279 Bewerbungen, 279 Absagen – der lange Weg zum Traumjob
War Ihre Transidentität beruflich ein Problem?
Als ich vor fünf Jahren zum ersten Mal als Frau einen Job gesucht habe, habe ich 279 Bewerbungen abgeschickt – und 279 Absagen erhalten. Dann habe ich eine Umschulung zur Personaldienstleistungskauffrau und danach noch die Prüfung zur Personalfachkauffrau gemacht. Teil dieser Umschulung war ein Praktikum, für das ich mich bei der
Leipziger Aus- und Weiterbildung (LAB) beworben habe. Im Bewerbungsgespräch ging es ganz viel über meine Vorstellungen und Ziele für die Zukunft, und ich dachte mir: „Hey, ich will doch nur Praktikum hier machen, nicht hier anfangen!“ Nur: Meine Transidentität war kein Thema. Am Ende habe ich dann gefragt: „Wollen Sie eigentlich meine Unterlagen sehen? Hier ist meine Vornamens- und die Personenstandsänderung.“ Ich dachte, ich müsse erklären, warum auf meinen Zeugnissen ein anderer Name steht. Nach dem Gespräch hat mir meine spätere Chefin gestanden, dass ihr das überhaupt nicht bewusst war. Da habe ich realisiert, was hier gerade passiert ist, und ich wusste:
Hier will ich arbeiten! Noch im Praktikum wurde mir ans Herz gelegt, mich zu bewerben – und seit 2019 arbeite ich hier, in meiner Abteilung.
Was ist in Ihrer Abteilung anders als in anderen Abteilungen?
Hier wird der Mensch gesehen. Auch Noten spielen bei uns zum Beispiel keine Rolle bei der Auswahl von Azubis. Es geht ausschließlich darum, was jemand kann. Jeder hat dieselben
Chancen, hier anzufangen, denn jeder hat bei uns einen Test, der zum Berufsbild passt. Zudem wird gegen Diskriminierung und Rassismus vorgegangen, bis zu Abmahnung und Kündigung. In anderen Abteilungen wurde schon über mich gelästert, das hatte zum Glück auch Konsequenzen. Vor allem haben aber die Azubis gesagt: „Wir möchten dort nicht arbeiten.“ Das hat mich sehr gefreut.
Spielt Ihre Transidentität heute eine Rolle in Ihrem Berufsalltag?

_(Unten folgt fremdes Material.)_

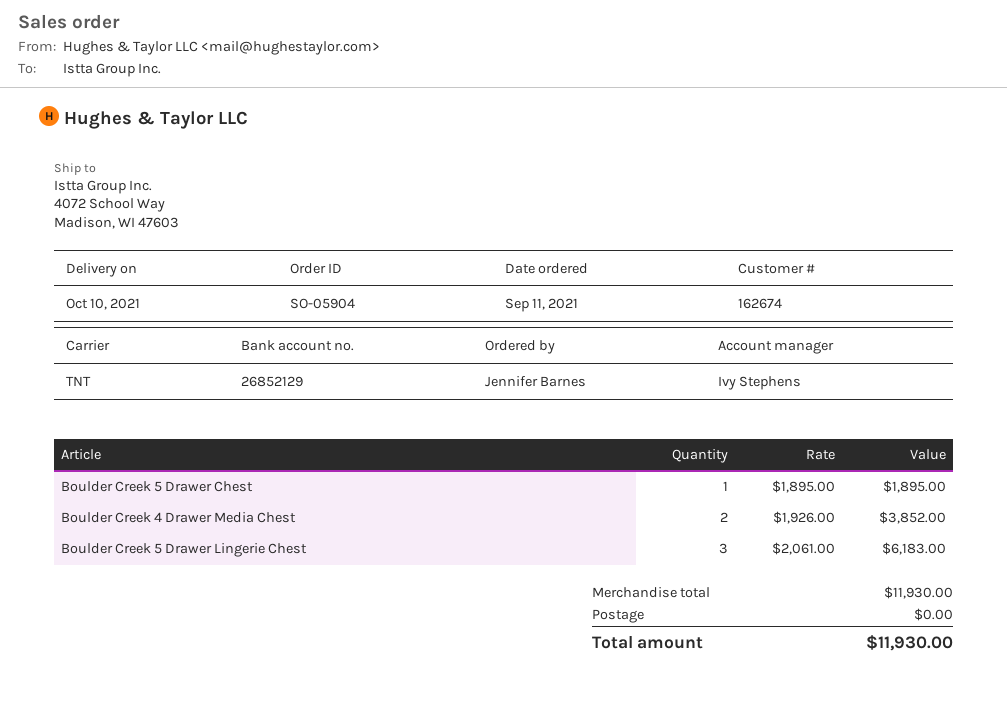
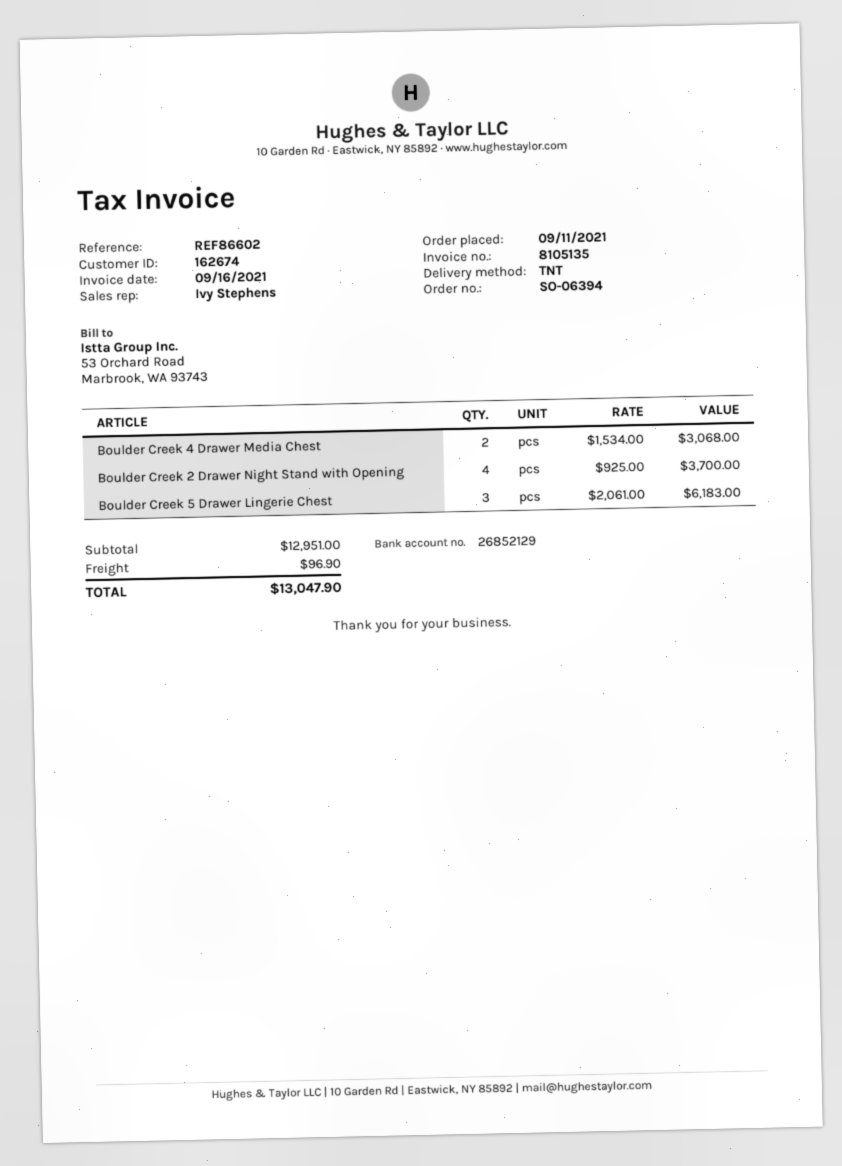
order number: SO-05904 -> SO-06394
Boulder Creek 5 Drawer Chest: 1 x 1895.00 = 1895.00 -> none
Boulder Creek 4 Drawer Media Chest: 2 x 1926.00 = 3852.00 -> 2 x 1534.00 = 3068.00
Boulder Creek 2 Drawer Night Stand with Opening: none -> 4 x 925.00 = 3700.00
subtotal: 11930.00 -> 12951.00
shipping: 0.00 -> 96.90
total: 11930.00 -> 13047.90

Manchmal sagen Leute am Telefon „Ich hätte gerne die FRAU Seifert gesprochen“, meine Stimme klingt ja recht tief. Und es gibt viele alte Strukturen überall, die nur langsam aufbrechen. Vor allem merke ich aber in meiner Arbeit mit den Azubis: Alles, was ich erlebt und durchgemacht habe, hilft mir bei meiner Arbeit. Ich kann mich gut auf vieles einstellen und mich einfühlen, und ich weiß, welche Sprüche überhaupt nicht ziehen.